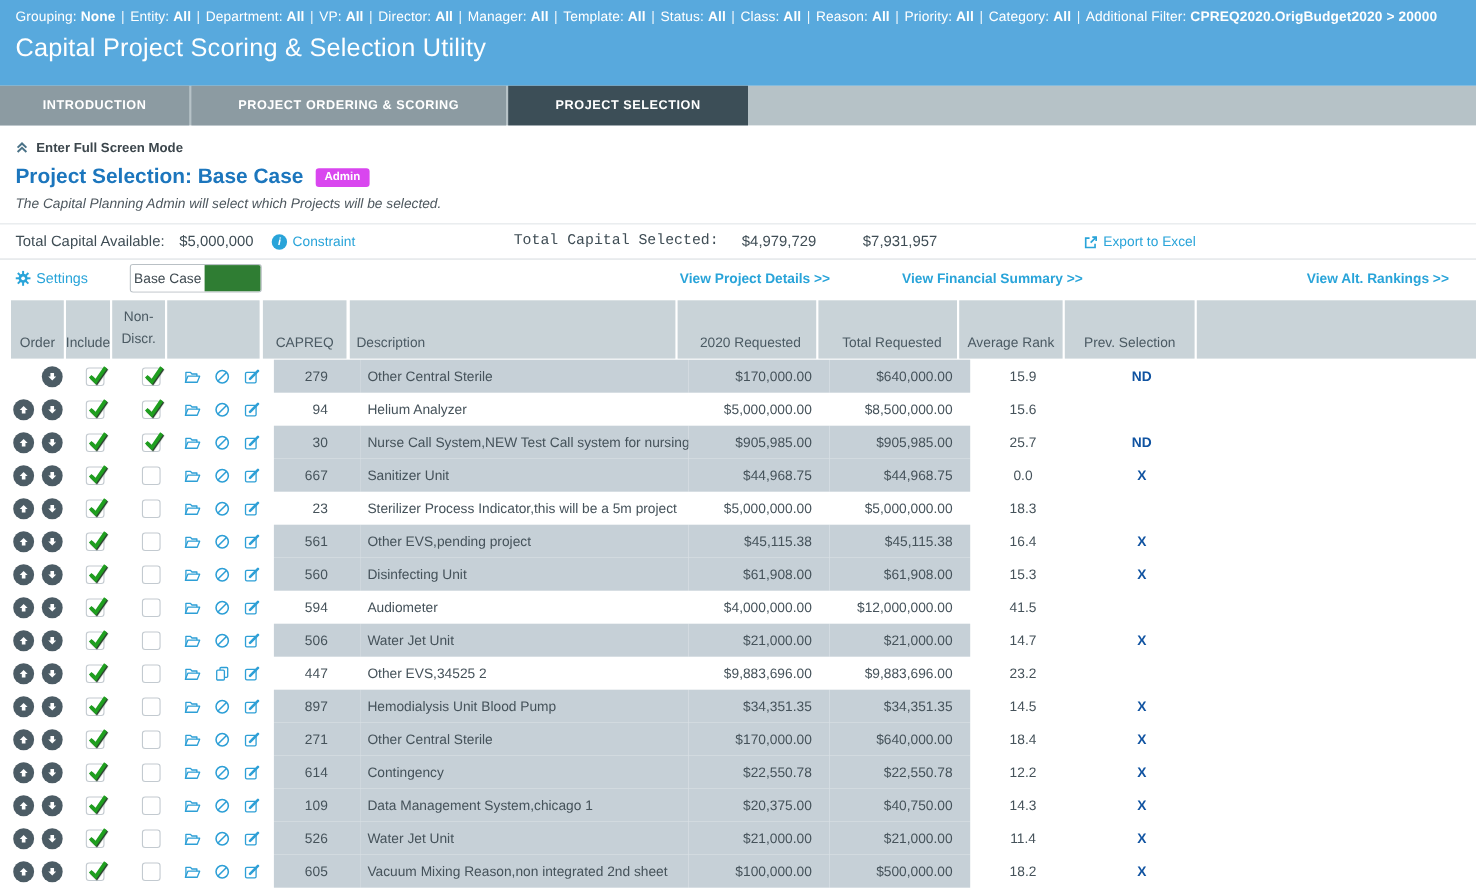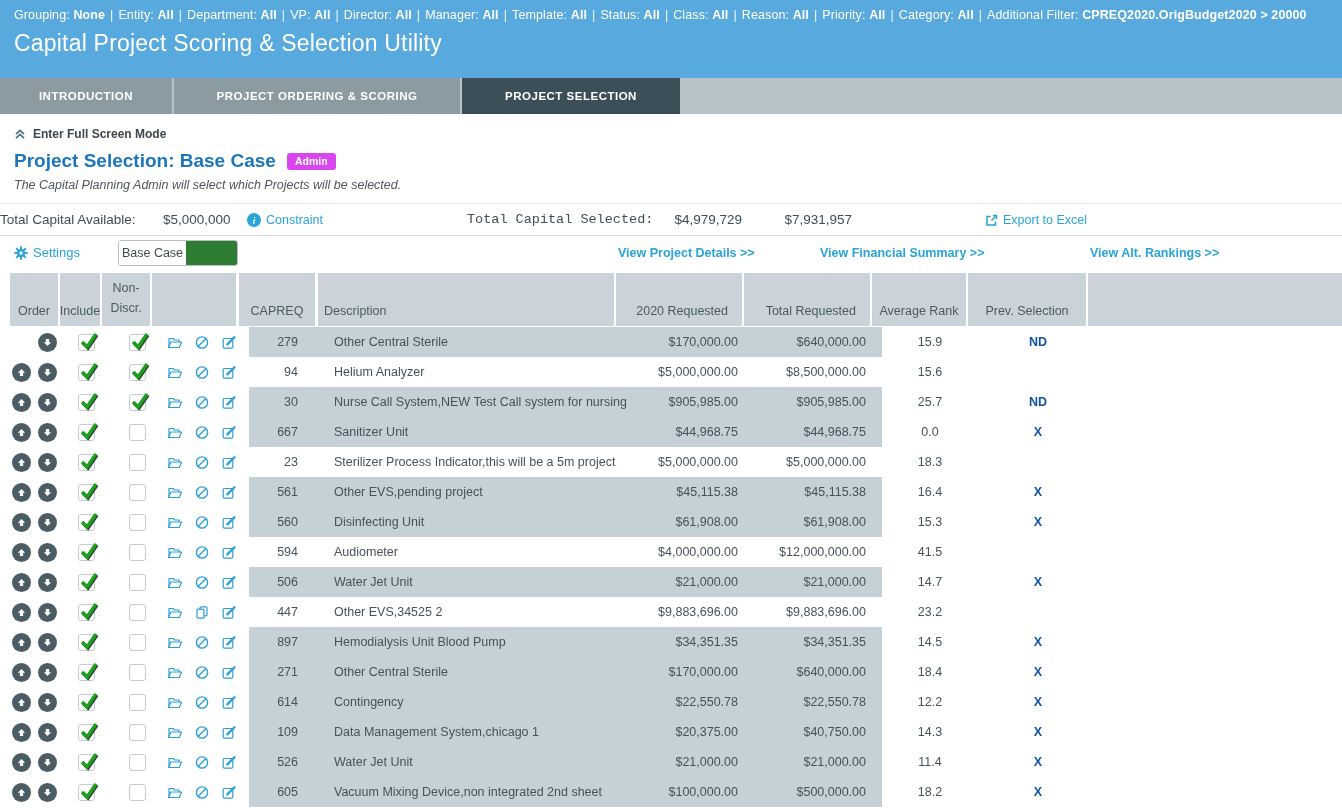--- a/index.html
+++ b/index.html
@@ -124,21 +124,21 @@
     </div>
 
     <div class="page-title">
       <span class="t">Project Selection: Base Case</span>
       <span class="badge">Admin</span>
     </div>
 
     <div class="subtitle">The Capital Planning Admin will select which Projects will be selected.</div>
 
     <div class="summary">
-      <span class="pos" style="left:0;">Total Capital Available:</span>
+      <span class="pos" style="left:14px;">Total Capital Available:</span>
       <span class="pos" style="left:163px;">$5,000,000</span>
       <span class="pos lnk" style="left:247px; font-size:12.5px; top:9px;">
         <span class="info-circ">i</span>
         <span>Constraint</span>
       </span>
       <span class="pos" style="left:467px;font-family:Liberation Mono, monospace;">Total Capital Selected:</span>
       <span class="pos" style="left:642px; width:100px; text-align:right;">$4,979,729</span>
       <span class="pos" style="left:752px; width:100px; text-align:right;">$7,931,957</span>
       <span class="pos lnk" style="left:985px; font-size:12.5px; top:9px;">
         <span style="display:inline-flex;">
@@ -171,21 +171,21 @@
           </svg>
         </span>
         <span>Settings</span>
       </span>
       <span class="pos scenario" style="left:118px; top:4px;">
         <span class="sc-name">Base Case</span>
         <span class="sc-btn"></span>
       </span>
       <span class="pos view-lnk" style="left:618px; top:10px;">View Project Details &gt;&gt;</span>
       <span class="pos view-lnk" style="left:820px; top:10px;">View Financial Summary &gt;&gt;</span>
-      <span class="pos view-lnk" style="left:1090px; top:10px;">View Alt. Rankings &gt;&gt;</span>
+      <span class="pos view-lnk" style="left:1188px; top:10px;">View Alt. Rankings &gt;&gt;</span>
     </div>
 
     <section class="table">
       <div class="thead">
         <div class="th th-order">
             <span>Order</span>
           </div>
         <div class="th th-include">
             <span>Include</span>
           </div>
@@ -1024,21 +1024,21 @@
                 </svg>
               </span>
               <span class="row-icon">
                 <svg viewBox="0 0 15 15" fill="none" stroke="#2d9fd6">
                   <rect x="1.7" y="3.5" width="9.6" height="9.6" rx="1.2" stroke-width="1.2"></rect>
                   <path d="M5.8 9.4 L13 2.2" stroke-width="2.3" stroke-linecap="round"></path>
                 </svg>
               </span>
             </div>
             <div class="cell c-capreq hl">605</div>
-            <div class="cell c-desc hl">Vacuum Mixing Device,non integrated 2nd sheet</div>
+            <div class="cell c-desc hl">Vacuum Mixing Reason,non integrated 2nd sheet</div>
             <div class="cell c-r2020 hl">$100,000.00</div>
             <div class="cell c-total hl">$500,000.00</div>
             <div class="cell c-rank">18.2</div>
             <div class="cell c-prev">X</div>
             <div class="cell c-filler"></div>
           </div>
         </div>
     </section>
 
   </main>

• • • • • • •

__What is required__: Reproduce the listing word for word. Do not carry over the pictures.

__Worked solution__:
--- a/index.html
+++ b/index.html
@@ -124,21 +124,21 @@
     </div>
 
     <div class="page-title">
       <span class="t">Project Selection: Base Case</span>
       <span class="badge">Admin</span>
     </div>
 
     <div class="subtitle">The Capital Planning Admin will select which Projects will be selected.</div>
 
     <div class="summary">
-      <span class="pos" style="left:0;">Total Capital Available:</span>
+      <span class="pos" style="left:14px;">Total Capital Available:</span>
       <span class="pos" style="left:163px;">$5,000,000</span>
       <span class="pos lnk" style="left:247px; font-size:12.5px; top:9px;">
         <span class="info-circ">i</span>
         <span>Constraint</span>
       </span>
       <span class="pos" style="left:467px;font-family:Liberation Mono, monospace;">Total Capital Selected:</span>
       <span class="pos" style="left:642px; width:100px; text-align:right;">$4,979,729</span>
       <span class="pos" style="left:752px; width:100px; text-align:right;">$7,931,957</span>
       <span class="pos lnk" style="left:985px; font-size:12.5px; top:9px;">
         <span style="display:inline-flex;">
@@ -171,21 +171,21 @@
           </svg>
         </span>
         <span>Settings</span>
       </span>
       <span class="pos scenario" style="left:118px; top:4px;">
         <span class="sc-name">Base Case</span>
         <span class="sc-btn"></span>
       </span>
       <span class="pos view-lnk" style="left:618px; top:10px;">View Project Details &gt;&gt;</span>
       <span class="pos view-lnk" style="left:820px; top:10px;">View Financial Summary &gt;&gt;</span>
-      <span class="pos view-lnk" style="left:1090px; top:10px;">View Alt. Rankings &gt;&gt;</span>
+      <span class="pos view-lnk" style="left:1188px; top:10px;">View Alt. Rankings &gt;&gt;</span>
     </div>
 
     <section class="table">
       <div class="thead">
         <div class="th th-order">
             <span>Order</span>
           </div>
         <div class="th th-include">
             <span>Include</span>
           </div>
@@ -1024,21 +1024,21 @@
                 </svg>
               </span>
               <span class="row-icon">
                 <svg viewBox="0 0 15 15" fill="none" stroke="#2d9fd6">
                   <rect x="1.7" y="3.5" width="9.6" height="9.6" rx="1.2" stroke-width="1.2"></rect>
                   <path d="M5.8 9.4 L13 2.2" stroke-width="2.3" stroke-linecap="round"></path>
                 </svg>
               </span>
             </div>
             <div class="cell c-capreq hl">605</div>
-            <div class="cell c-desc hl">Vacuum Mixing Device,non integrated 2nd sheet</div>
+            <div class="cell c-desc hl">Vacuum Mixing Reason,non integrated 2nd sheet</div>
             <div class="cell c-r2020 hl">$100,000.00</div>
             <div class="cell c-total hl">$500,000.00</div>
             <div class="cell c-rank">18.2</div>
             <div class="cell c-prev">X</div>
             <div class="cell c-filler"></div>
           </div>
         </div>
     </section>
 
   </main>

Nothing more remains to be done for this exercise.